→ Problem statement
Repeat the data word for word. Do not include the pictures.
BEGIN
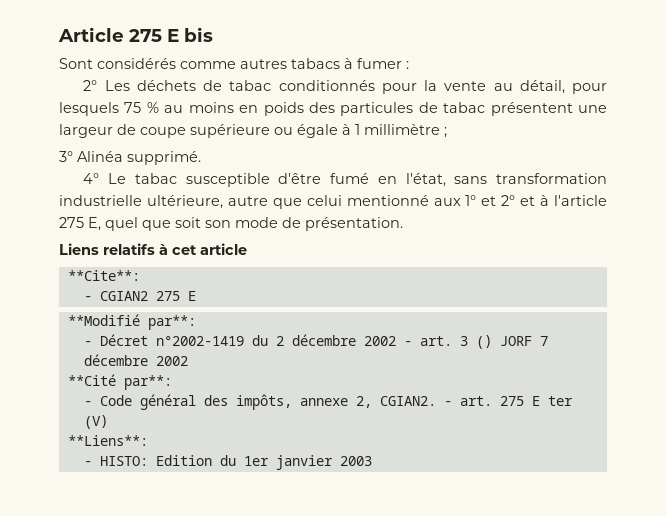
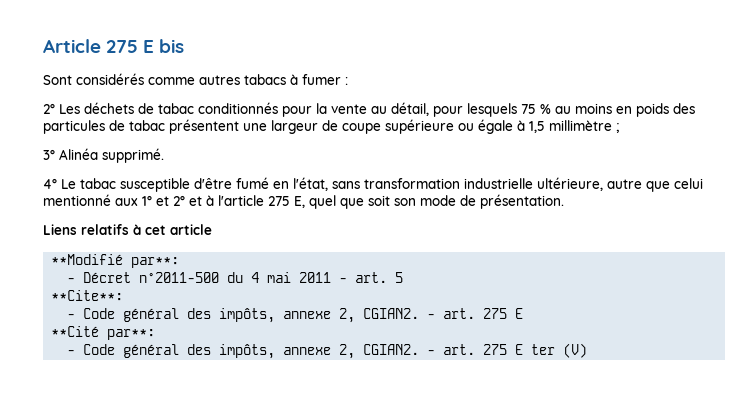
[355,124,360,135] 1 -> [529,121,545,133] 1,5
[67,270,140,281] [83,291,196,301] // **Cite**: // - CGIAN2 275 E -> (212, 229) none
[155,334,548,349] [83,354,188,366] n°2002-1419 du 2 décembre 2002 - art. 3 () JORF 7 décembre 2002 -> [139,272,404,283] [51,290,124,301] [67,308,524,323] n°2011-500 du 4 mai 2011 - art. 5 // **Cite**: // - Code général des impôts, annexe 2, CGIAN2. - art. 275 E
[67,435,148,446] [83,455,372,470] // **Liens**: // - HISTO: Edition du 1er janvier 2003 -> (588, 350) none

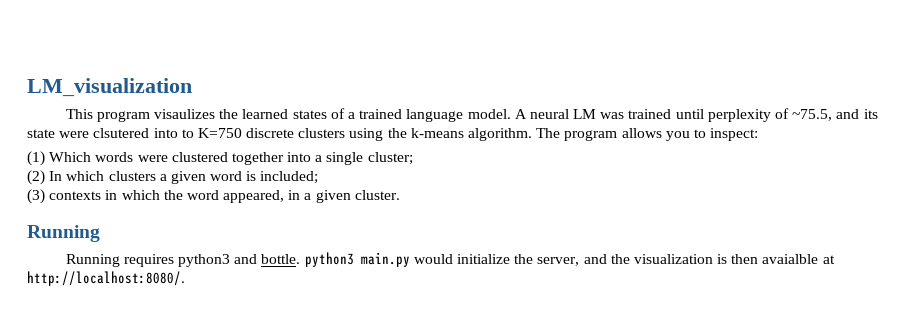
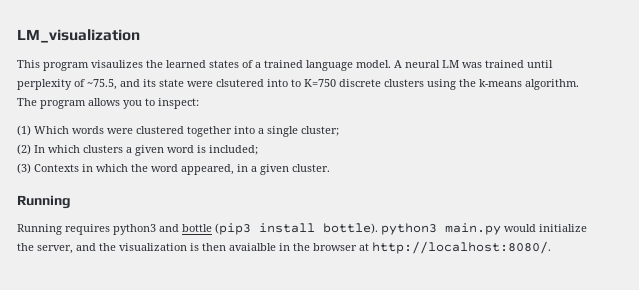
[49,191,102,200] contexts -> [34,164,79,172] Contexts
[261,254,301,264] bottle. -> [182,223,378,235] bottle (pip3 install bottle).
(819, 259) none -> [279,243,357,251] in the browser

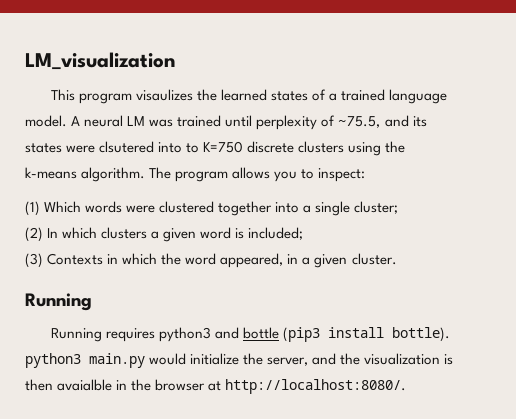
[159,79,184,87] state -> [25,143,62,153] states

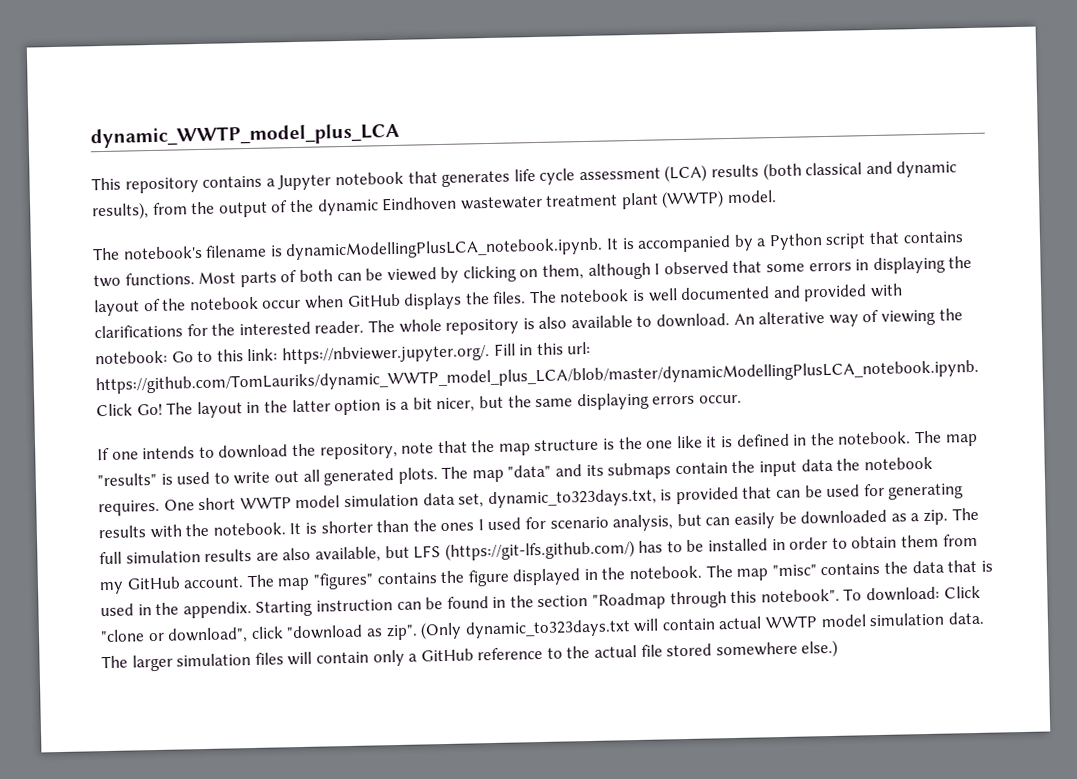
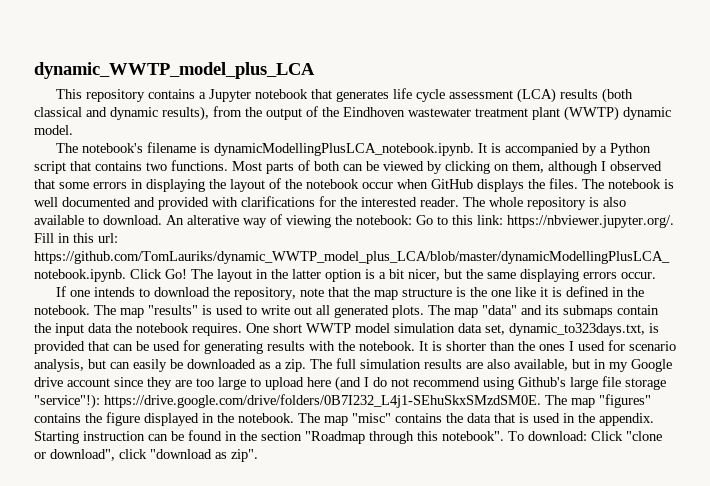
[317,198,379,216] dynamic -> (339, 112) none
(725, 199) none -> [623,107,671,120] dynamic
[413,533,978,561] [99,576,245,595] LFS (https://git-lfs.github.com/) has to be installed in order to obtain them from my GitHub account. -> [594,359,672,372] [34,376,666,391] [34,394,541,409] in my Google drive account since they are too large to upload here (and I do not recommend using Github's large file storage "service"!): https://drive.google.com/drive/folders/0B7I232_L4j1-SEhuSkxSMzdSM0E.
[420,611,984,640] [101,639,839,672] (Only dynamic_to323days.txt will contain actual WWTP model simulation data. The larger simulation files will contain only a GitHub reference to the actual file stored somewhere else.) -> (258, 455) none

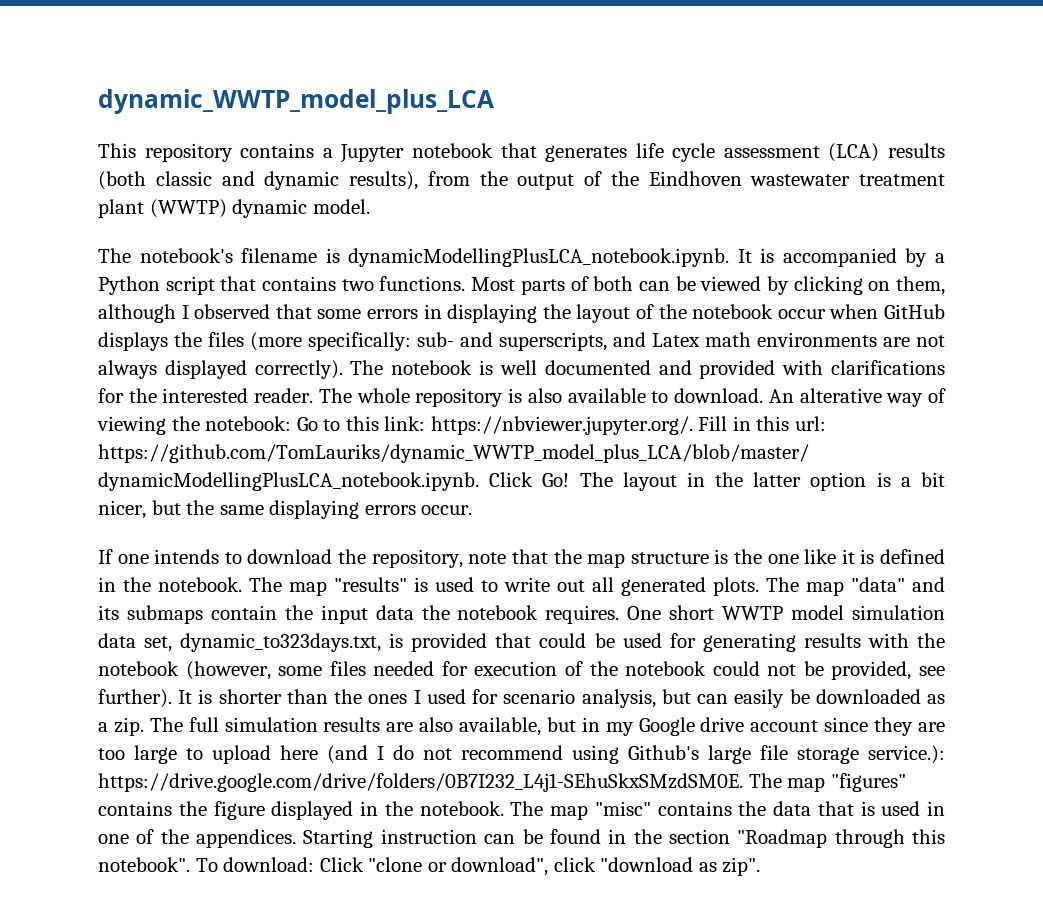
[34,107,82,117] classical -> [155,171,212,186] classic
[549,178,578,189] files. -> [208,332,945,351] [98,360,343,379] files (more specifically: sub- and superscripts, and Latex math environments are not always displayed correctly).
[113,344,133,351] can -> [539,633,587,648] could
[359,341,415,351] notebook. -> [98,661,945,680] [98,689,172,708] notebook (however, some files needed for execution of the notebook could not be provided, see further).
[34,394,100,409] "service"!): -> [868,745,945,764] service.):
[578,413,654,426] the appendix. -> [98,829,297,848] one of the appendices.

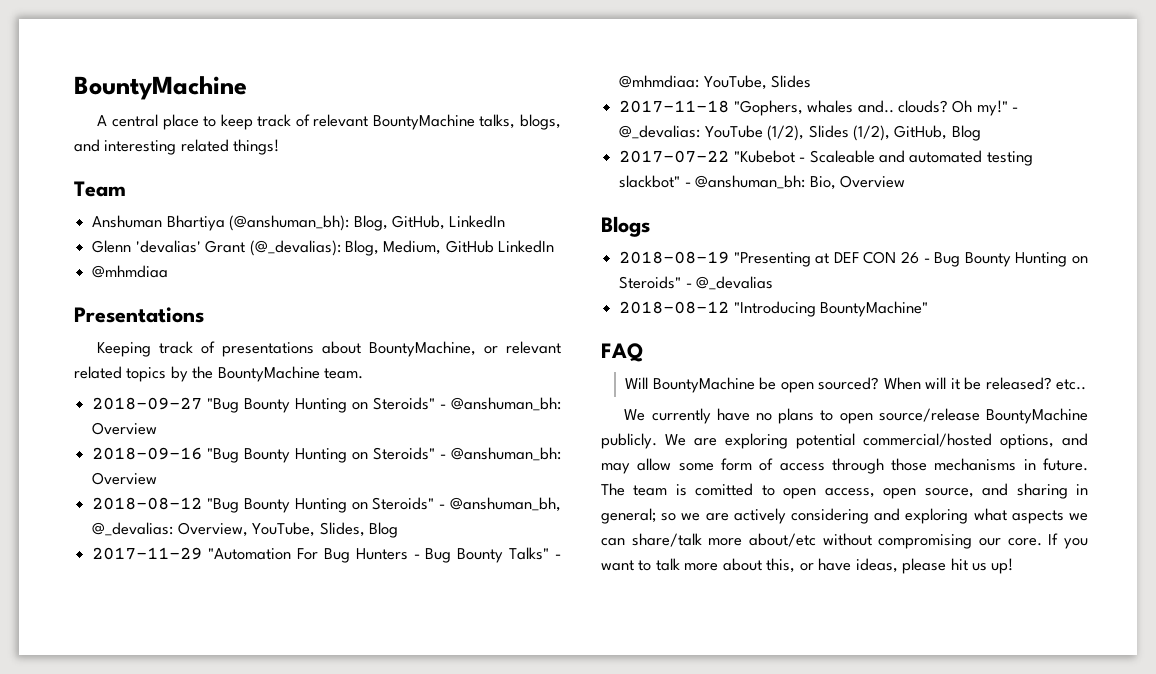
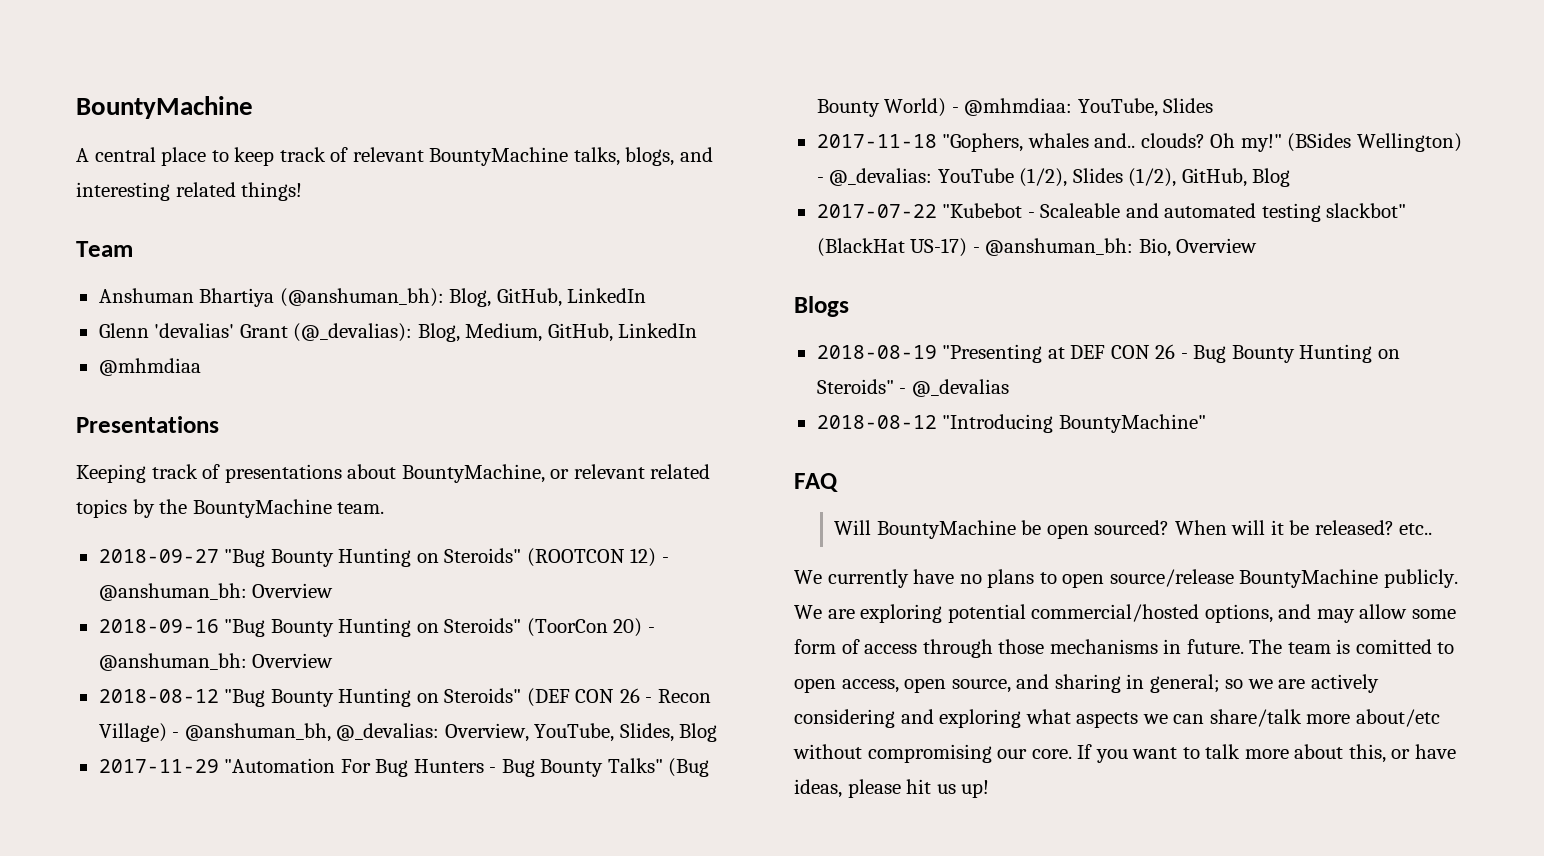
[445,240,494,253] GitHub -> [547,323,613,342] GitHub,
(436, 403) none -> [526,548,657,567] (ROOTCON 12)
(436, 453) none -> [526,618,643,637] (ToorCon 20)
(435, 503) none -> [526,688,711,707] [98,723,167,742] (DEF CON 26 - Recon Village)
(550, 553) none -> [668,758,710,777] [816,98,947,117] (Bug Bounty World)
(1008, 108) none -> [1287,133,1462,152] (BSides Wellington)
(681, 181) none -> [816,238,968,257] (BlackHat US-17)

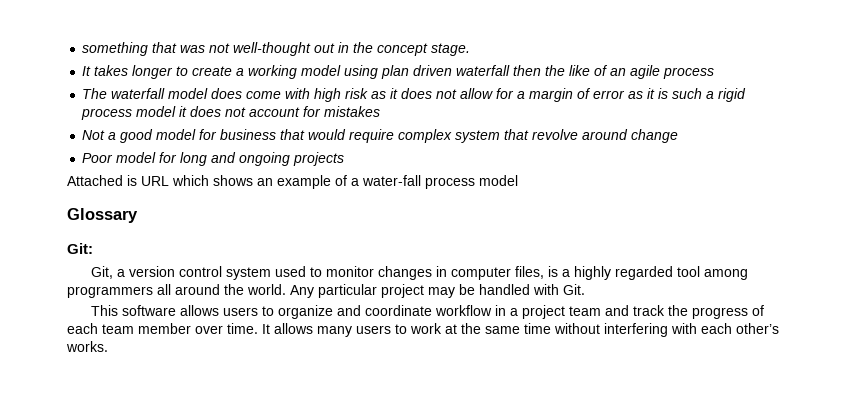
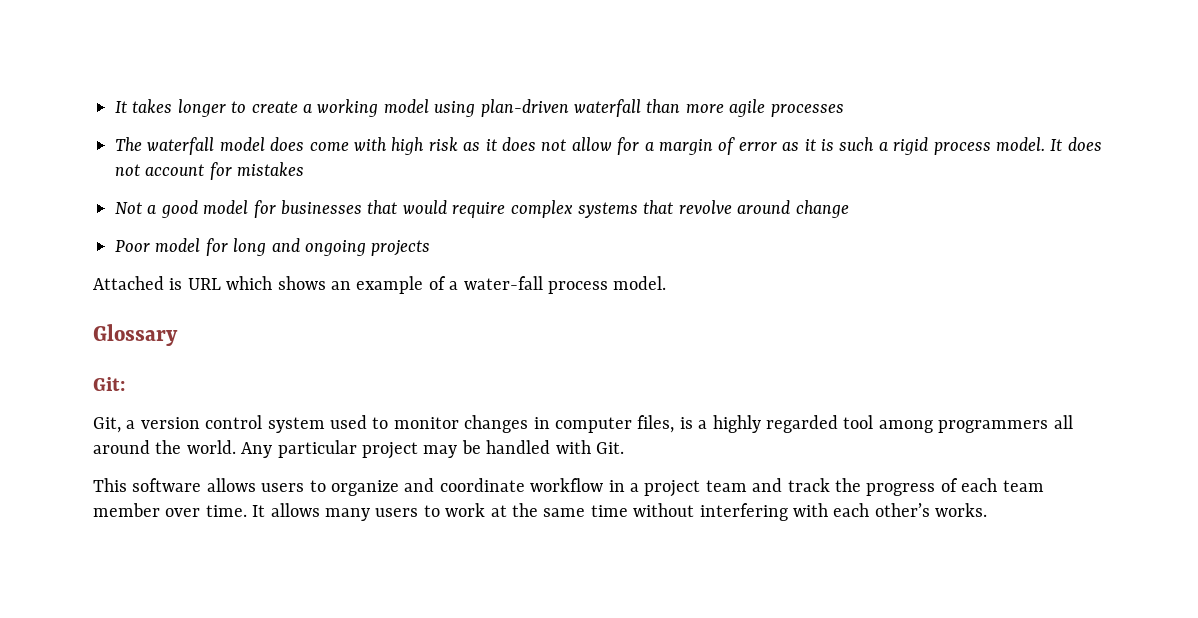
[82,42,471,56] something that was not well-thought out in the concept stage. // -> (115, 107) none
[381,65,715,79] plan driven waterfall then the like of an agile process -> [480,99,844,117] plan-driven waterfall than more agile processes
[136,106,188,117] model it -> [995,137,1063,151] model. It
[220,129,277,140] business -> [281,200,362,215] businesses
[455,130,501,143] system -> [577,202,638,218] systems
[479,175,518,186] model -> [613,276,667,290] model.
END
→ Response below
[355,124,360,135] 1 -> [529,121,545,133] 1,5
[67,270,140,281] [83,291,196,301] // **Cite**: // - CGIAN2 275 E -> (212, 229) none
[155,334,548,349] [83,354,188,366] n°2002-1419 du 2 décembre 2002 - art. 3 () JORF 7 décembre 2002 -> [139,272,404,283] [51,290,124,301] [67,308,524,323] n°2011-500 du 4 mai 2011 - art. 5 // **Cite**: // - Code général des impôts, annexe 2, CGIAN2. - art. 275 E
[67,435,148,446] [83,455,372,470] // **Liens**: // - HISTO: Edition du 1er janvier 2003 -> (588, 350) none

[49,191,102,200] contexts -> [34,164,79,172] Contexts
[261,254,301,264] bottle. -> [182,223,378,235] bottle (pip3 install bottle).
(819, 259) none -> [279,243,357,251] in the browser

[159,79,184,87] state -> [25,143,62,153] states

[317,198,379,216] dynamic -> (339, 112) none
(725, 199) none -> [623,107,671,120] dynamic
[413,533,978,561] [99,576,245,595] LFS (https://git-lfs.github.com/) has to be installed in order to obtain them from my GitHub account. -> [594,359,672,372] [34,376,666,391] [34,394,541,409] in my Google drive account since they are too large to upload here (and I do not recommend using Github's large file storage "service"!): https://drive.google.com/drive/folders/0B7I232_L4j1-SEhuSkxSMzdSM0E.
[420,611,984,640] [101,639,839,672] (Only dynamic_to323days.txt will contain actual WWTP model simulation data. The larger simulation files will contain only a GitHub reference to the actual file stored somewhere else.) -> (258, 455) none

[34,107,82,117] classical -> [155,171,212,186] classic
[549,178,578,189] files. -> [208,332,945,351] [98,360,343,379] files (more specifically: sub- and superscripts, and Latex math environments are not always displayed correctly).
[113,344,133,351] can -> [539,633,587,648] could
[359,341,415,351] notebook. -> [98,661,945,680] [98,689,172,708] notebook (however, some files needed for execution of the notebook could not be provided, see further).
[34,394,100,409] "service"!): -> [868,745,945,764] service.):
[578,413,654,426] the appendix. -> [98,829,297,848] one of the appendices.

[445,240,494,253] GitHub -> [547,323,613,342] GitHub,
(436, 403) none -> [526,548,657,567] (ROOTCON 12)
(436, 453) none -> [526,618,643,637] (ToorCon 20)
(435, 503) none -> [526,688,711,707] [98,723,167,742] (DEF CON 26 - Recon Village)
(550, 553) none -> [668,758,710,777] [816,98,947,117] (Bug Bounty World)
(1008, 108) none -> [1287,133,1462,152] (BSides Wellington)
(681, 181) none -> [816,238,968,257] (BlackHat US-17)

[82,42,471,56] something that was not well-thought out in the concept stage. // -> (115, 107) none
[381,65,715,79] plan driven waterfall then the like of an agile process -> [480,99,844,117] plan-driven waterfall than more agile processes
[136,106,188,117] model it -> [995,137,1063,151] model. It
[220,129,277,140] business -> [281,200,362,215] businesses
[455,130,501,143] system -> [577,202,638,218] systems
[479,175,518,186] model -> [613,276,667,290] model.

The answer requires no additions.